→ **Task prompt**
Nothing but the lines from the start of the entries through the line containing "font-size: 24px ->" should appear in the answer, each given exactly.
===== Dataset entries
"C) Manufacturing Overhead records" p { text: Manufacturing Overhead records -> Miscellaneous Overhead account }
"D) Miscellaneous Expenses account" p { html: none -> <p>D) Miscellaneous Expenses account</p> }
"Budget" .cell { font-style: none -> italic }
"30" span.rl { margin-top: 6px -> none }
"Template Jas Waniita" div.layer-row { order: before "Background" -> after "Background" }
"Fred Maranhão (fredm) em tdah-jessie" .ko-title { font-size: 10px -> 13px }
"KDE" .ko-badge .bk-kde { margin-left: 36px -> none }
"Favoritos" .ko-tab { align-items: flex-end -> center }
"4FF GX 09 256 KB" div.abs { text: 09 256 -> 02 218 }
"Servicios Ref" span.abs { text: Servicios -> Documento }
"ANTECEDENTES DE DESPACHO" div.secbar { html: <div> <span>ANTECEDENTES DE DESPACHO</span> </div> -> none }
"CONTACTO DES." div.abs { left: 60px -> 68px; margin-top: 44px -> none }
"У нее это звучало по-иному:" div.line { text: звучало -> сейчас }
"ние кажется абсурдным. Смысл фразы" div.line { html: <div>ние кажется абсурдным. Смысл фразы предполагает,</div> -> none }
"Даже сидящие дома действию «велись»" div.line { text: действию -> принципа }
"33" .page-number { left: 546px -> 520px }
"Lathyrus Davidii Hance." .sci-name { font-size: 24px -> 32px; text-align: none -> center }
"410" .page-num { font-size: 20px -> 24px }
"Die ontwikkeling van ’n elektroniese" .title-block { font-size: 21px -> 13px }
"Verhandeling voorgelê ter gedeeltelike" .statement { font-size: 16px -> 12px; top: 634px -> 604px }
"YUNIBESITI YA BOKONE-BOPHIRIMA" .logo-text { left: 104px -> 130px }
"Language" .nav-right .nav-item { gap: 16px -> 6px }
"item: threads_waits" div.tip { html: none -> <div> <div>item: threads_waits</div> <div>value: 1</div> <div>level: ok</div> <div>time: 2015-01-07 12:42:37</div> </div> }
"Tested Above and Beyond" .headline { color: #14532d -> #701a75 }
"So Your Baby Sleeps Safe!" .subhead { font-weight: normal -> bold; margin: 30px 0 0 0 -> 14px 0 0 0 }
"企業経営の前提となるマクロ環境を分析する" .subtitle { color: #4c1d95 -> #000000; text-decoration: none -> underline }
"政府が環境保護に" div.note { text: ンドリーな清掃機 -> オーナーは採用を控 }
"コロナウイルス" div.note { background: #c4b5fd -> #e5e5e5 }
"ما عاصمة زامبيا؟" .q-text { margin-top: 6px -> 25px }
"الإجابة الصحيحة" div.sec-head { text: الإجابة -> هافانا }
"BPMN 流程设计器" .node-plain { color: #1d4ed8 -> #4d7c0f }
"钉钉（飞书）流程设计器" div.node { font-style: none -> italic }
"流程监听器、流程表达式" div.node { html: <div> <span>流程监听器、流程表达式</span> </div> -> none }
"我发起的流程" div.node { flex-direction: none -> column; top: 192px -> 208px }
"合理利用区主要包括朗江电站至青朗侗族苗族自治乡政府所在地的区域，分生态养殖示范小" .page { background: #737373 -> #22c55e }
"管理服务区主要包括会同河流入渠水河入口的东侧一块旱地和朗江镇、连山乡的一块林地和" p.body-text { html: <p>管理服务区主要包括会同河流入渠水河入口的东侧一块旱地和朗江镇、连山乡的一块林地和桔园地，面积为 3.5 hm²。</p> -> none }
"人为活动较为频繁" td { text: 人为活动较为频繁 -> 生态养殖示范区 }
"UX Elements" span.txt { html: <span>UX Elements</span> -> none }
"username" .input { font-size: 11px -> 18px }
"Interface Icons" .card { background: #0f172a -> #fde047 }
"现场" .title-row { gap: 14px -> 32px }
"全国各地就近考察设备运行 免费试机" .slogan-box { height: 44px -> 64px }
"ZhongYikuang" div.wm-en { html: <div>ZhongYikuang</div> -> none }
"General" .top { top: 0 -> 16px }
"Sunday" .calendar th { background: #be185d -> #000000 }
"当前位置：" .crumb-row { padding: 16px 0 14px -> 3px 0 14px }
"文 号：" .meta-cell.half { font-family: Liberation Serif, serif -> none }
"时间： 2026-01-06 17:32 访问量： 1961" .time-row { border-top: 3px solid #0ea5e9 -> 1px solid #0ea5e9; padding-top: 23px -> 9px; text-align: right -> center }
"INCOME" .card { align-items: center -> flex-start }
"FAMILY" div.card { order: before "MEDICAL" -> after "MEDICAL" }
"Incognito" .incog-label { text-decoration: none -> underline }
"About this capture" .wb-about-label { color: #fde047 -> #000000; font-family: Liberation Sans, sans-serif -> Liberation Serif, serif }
==========
→ **Exercise solution**
"C) Manufacturing Overhead records" p { text: Manufacturing Overhead records -> Miscellaneous Overhead account }
"D) Miscellaneous Expenses account" p { html: none -> <p>D) Miscellaneous Expenses account</p> }
"Budget" .cell { font-style: none -> italic }
"30" span.rl { margin-top: 6px -> none }
"Template Jas Waniita" div.layer-row { order: before "Background" -> after "Background" }
"Fred Maranhão (fredm) em tdah-jessie" .ko-title { font-size: 10px -> 13px }
"KDE" .ko-badge .bk-kde { margin-left: 36px -> none }
"Favoritos" .ko-tab { align-items: flex-end -> center }
"4FF GX 09 256 KB" div.abs { text: 09 256 -> 02 218 }
"Servicios Ref" span.abs { text: Servicios -> Documento }
"ANTECEDENTES DE DESPACHO" div.secbar { html: <div> <span>ANTECEDENTES DE DESPACHO</span> </div> -> none }
"CONTACTO DES." div.abs { left: 60px -> 68px; margin-top: 44px -> none }
"У нее это звучало по-иному:" div.line { text: звучало -> сейчас }
"ние кажется абсурдным. Смысл фразы" div.line { html: <div>ние кажется абсурдным. Смысл фразы предполагает,</div> -> none }
"Даже сидящие дома действию «велись»" div.line { text: действию -> принципа }
"33" .page-number { left: 546px -> 520px }
"Lathyrus Davidii Hance." .sci-name { font-size: 24px -> 32px; text-align: none -> center }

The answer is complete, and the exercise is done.